# 2018 IMC - Is a 1 hour shaft required?



## redbird11 (Sep 9, 2021)

I have an AHU in a basement with duct penetrating a 1 hour floor assembly and then supplying the plenum of the 1st floor. Type II-A Construction. Is a 1 hour shaft required? If not, what are the section references?


----------



## classicT (Sep 9, 2021)

Why the 1-hr floor assembly? Is it a horizontal assembly or is it just the 1-hr construction due to the construction type (i.e. Table 601))?

We are going to need some more info here before we can answer this one.


----------



## redbird11 (Sep 9, 2021)

Yes, the 1 hour floor assembly is due to the construction type of II-A (Table 601).


----------



## mtlogcabin (Sep 9, 2021)

2018 IMC
[BF] 607.6 Horizontal assemblies.
Penetrations by air ducts of a floor, floor/ceiling assembly or the ceiling membrane of a roof/ceiling assembly shall be protected by a shaft enclosure that complies with Section 713 and Sections 717.6.1 through 717.6.3 of the International Building Code or shall comply with Sections 607.6.1 through 607.6.3.

[BF] 607.6.1 Through penetrations.
In occupancies other than Groups I-2 and I-3, a duct constructed of approved materials in accordance with Section 603 that penetrates a fire-resistance-rated floor/ceiling assembly* that connects not more than two stories is permitted without shaft enclosure protection provided that a listed fire damper is installed at the floor line or the duct is protected in accordance with Section 714.5 of the International Building Code*. For air transfer openings, see Item 6, Section 712.1.9 of the International Building Code.

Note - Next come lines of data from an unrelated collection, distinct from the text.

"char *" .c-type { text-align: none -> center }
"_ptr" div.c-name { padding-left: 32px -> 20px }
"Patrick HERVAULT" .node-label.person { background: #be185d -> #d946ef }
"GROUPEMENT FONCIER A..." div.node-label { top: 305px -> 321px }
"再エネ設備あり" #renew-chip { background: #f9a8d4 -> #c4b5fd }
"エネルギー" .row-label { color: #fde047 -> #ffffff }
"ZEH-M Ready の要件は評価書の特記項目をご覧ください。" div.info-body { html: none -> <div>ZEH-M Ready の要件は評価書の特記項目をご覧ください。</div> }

Is your horizontal assembly also being used to divide the 2 floors into separate fire areas? If it is then you do not have the proper floor rating see 
TABLE 707.3.10
FIRE-RESISTANCE RATING REQUIREMENTS FOR
FIRE BARRIERS, FIRE WALLS OR HORIZONTAL
ASSEMBLIES BETWEEN FIRE AREAS


----------



## classicT (Sep 9, 2021)

mtlogcabin said:


> 2018 IMC
> [BF] 607.6 Horizontal assemblies.
> Penetrations by air ducts of a floor, floor/ceiling assembly or the ceiling membrane of a roof/ceiling assembly shall be protected by a shaft enclosure that complies with Section 713 and Sections 717.6.1 through 717.6.3 of the International Building Code or shall comply with Sections 607.6.1 through 607.6.3.
> 
> ...


I haven't gotten to the book yet, but I do not believe that this will apply, as a horizontal assembly is not required by Table 601. Given Type II-A construction, the primary and secondary members of the floor have to be 1-hr rated construction. While they could encapsulate in a 1-hr floor/ceiling assembly, that is not required. It could be individual encapsulation of the primary and secondary members.

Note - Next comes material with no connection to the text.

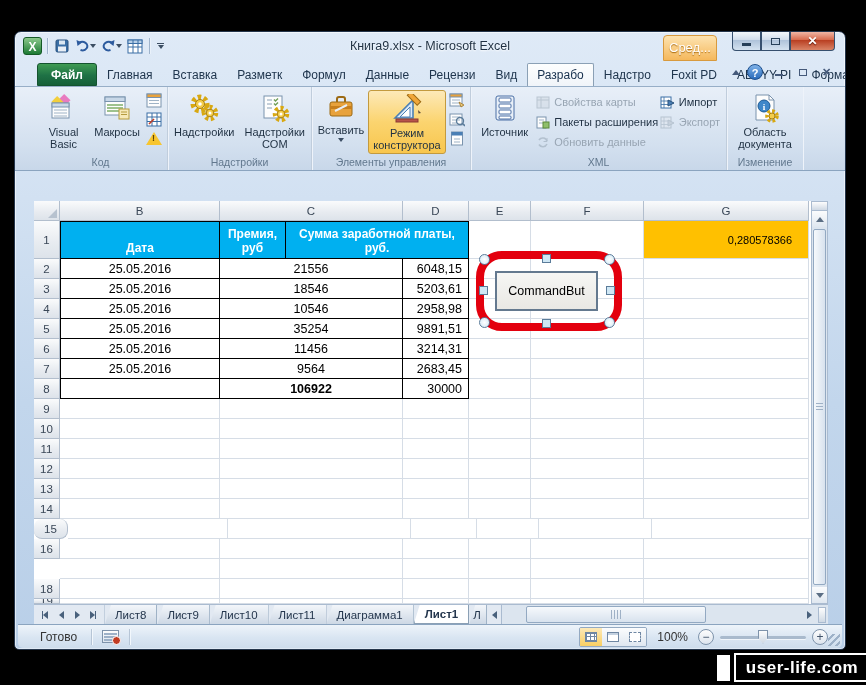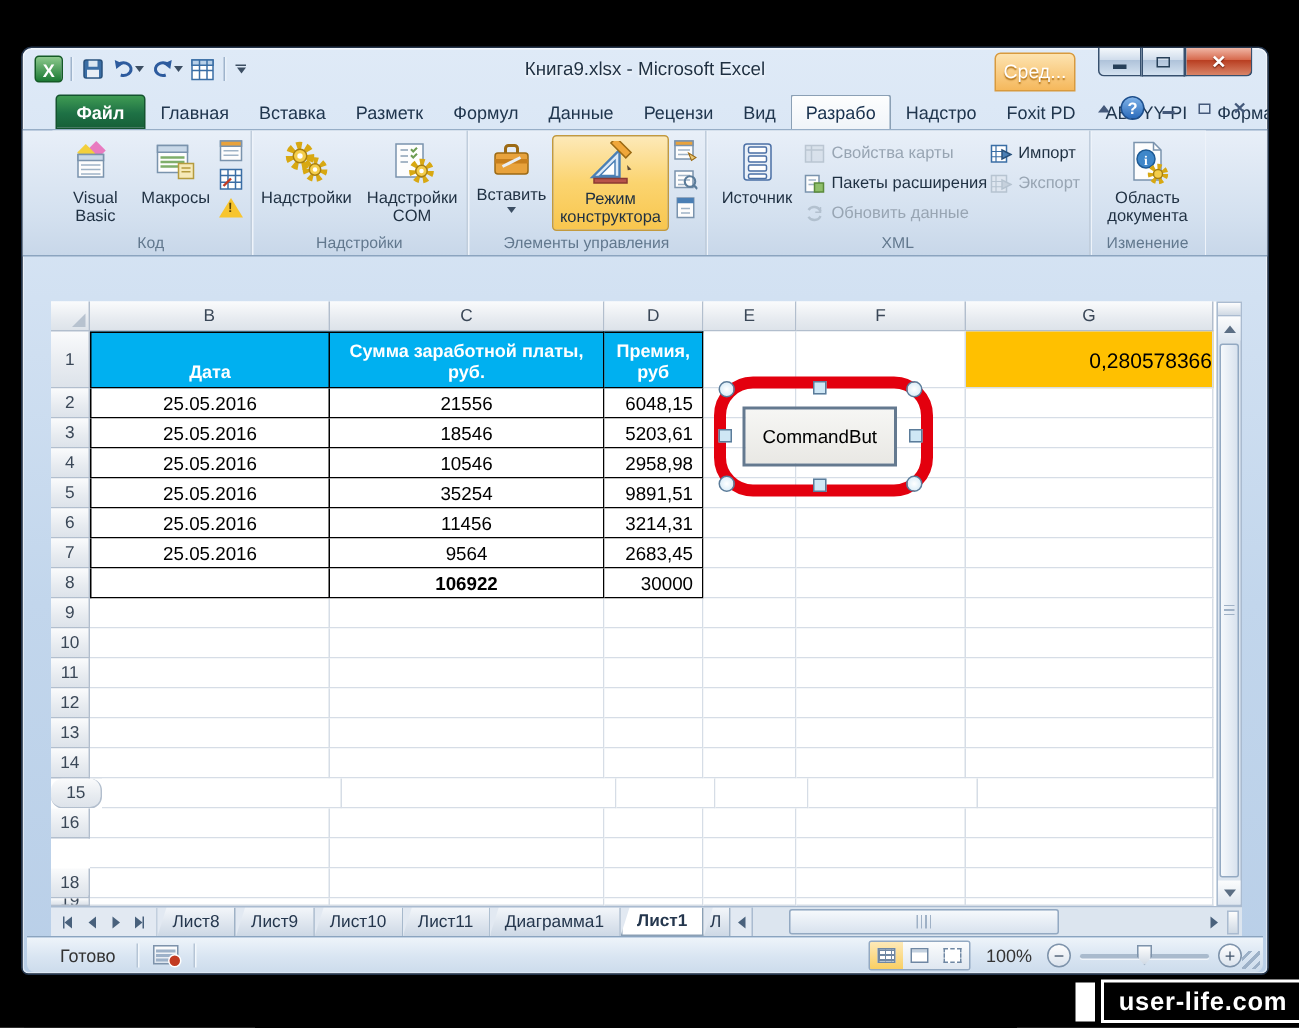"Сумма заработной платы, руб." div.gc { order: before "Премия, руб" -> after "Премия, руб" }
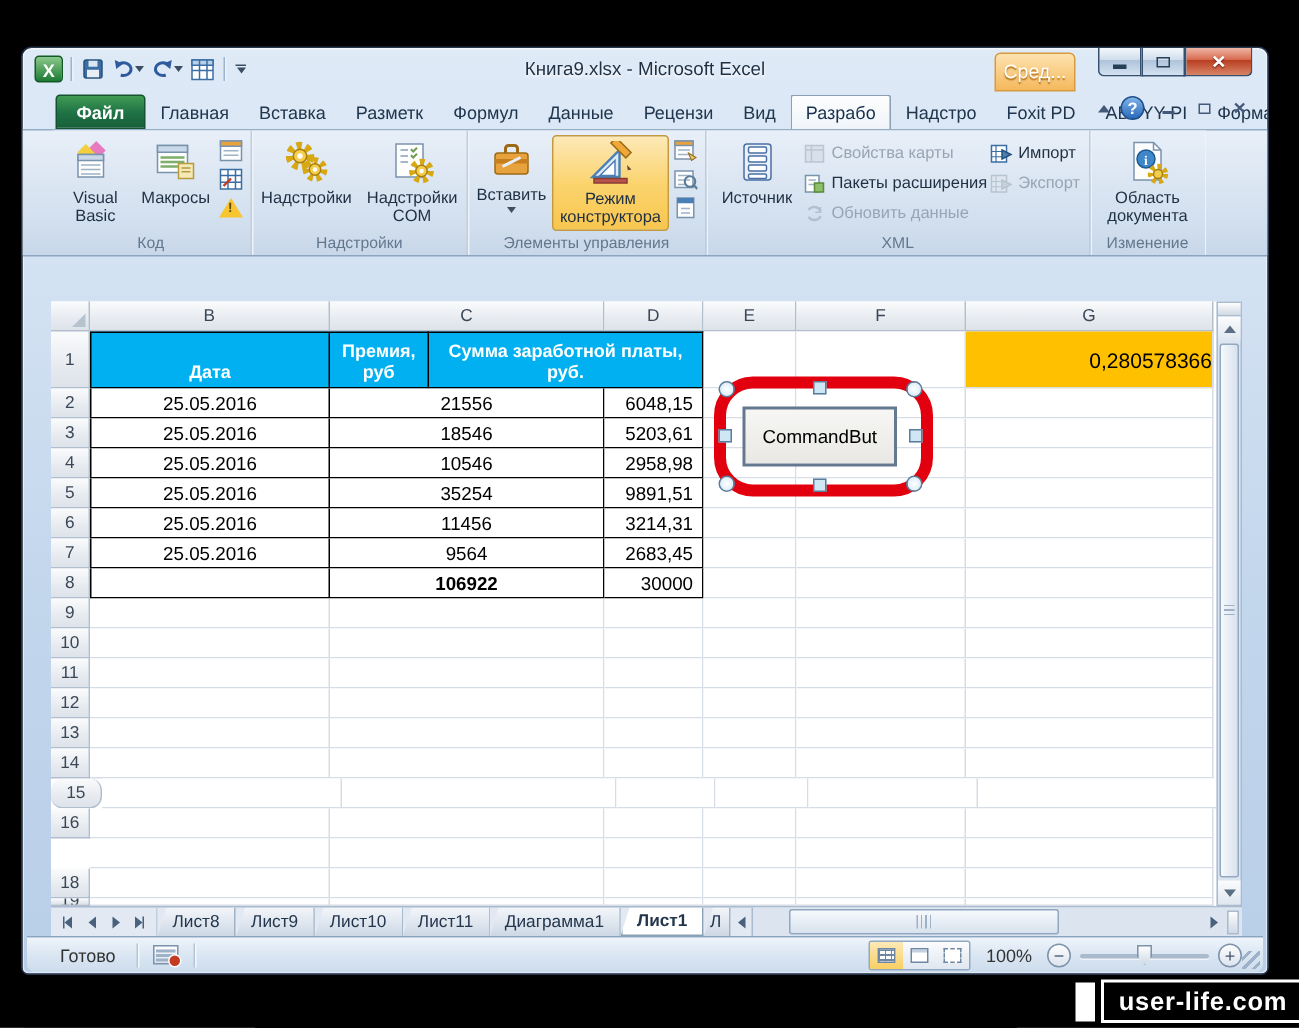"0,280578366" .g1 { font-size: 14px -> 11px; padding-right: 0 -> 16px }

So again, we really need more info. How is the floor achieving the 1-hr rating? Is this opening going to be concealed?

Ideally, we really need to see a floor section and floor plan to better understand what we have going.


----------



## rgrace (Sep 10, 2021)

classicT said:


> I haven't gotten to the book yet, but I do not believe that this will apply, as a horizontal assembly is not required by Table 601. Given Type II-A construction, the primary and secondary members of the floor have to be 1-hr rated construction. While they could encapsulate in a 1-hr floor/ceiling assembly, that is not required. It could be individual encapsulation of the primary and secondary members.
> 
> So again, we really need more info. How is the floor achieving the 1-hr rating? Is this opening going to be concealed?
> 
> Ideally, we really need to see a floor section and floor plan to better understand what we have going.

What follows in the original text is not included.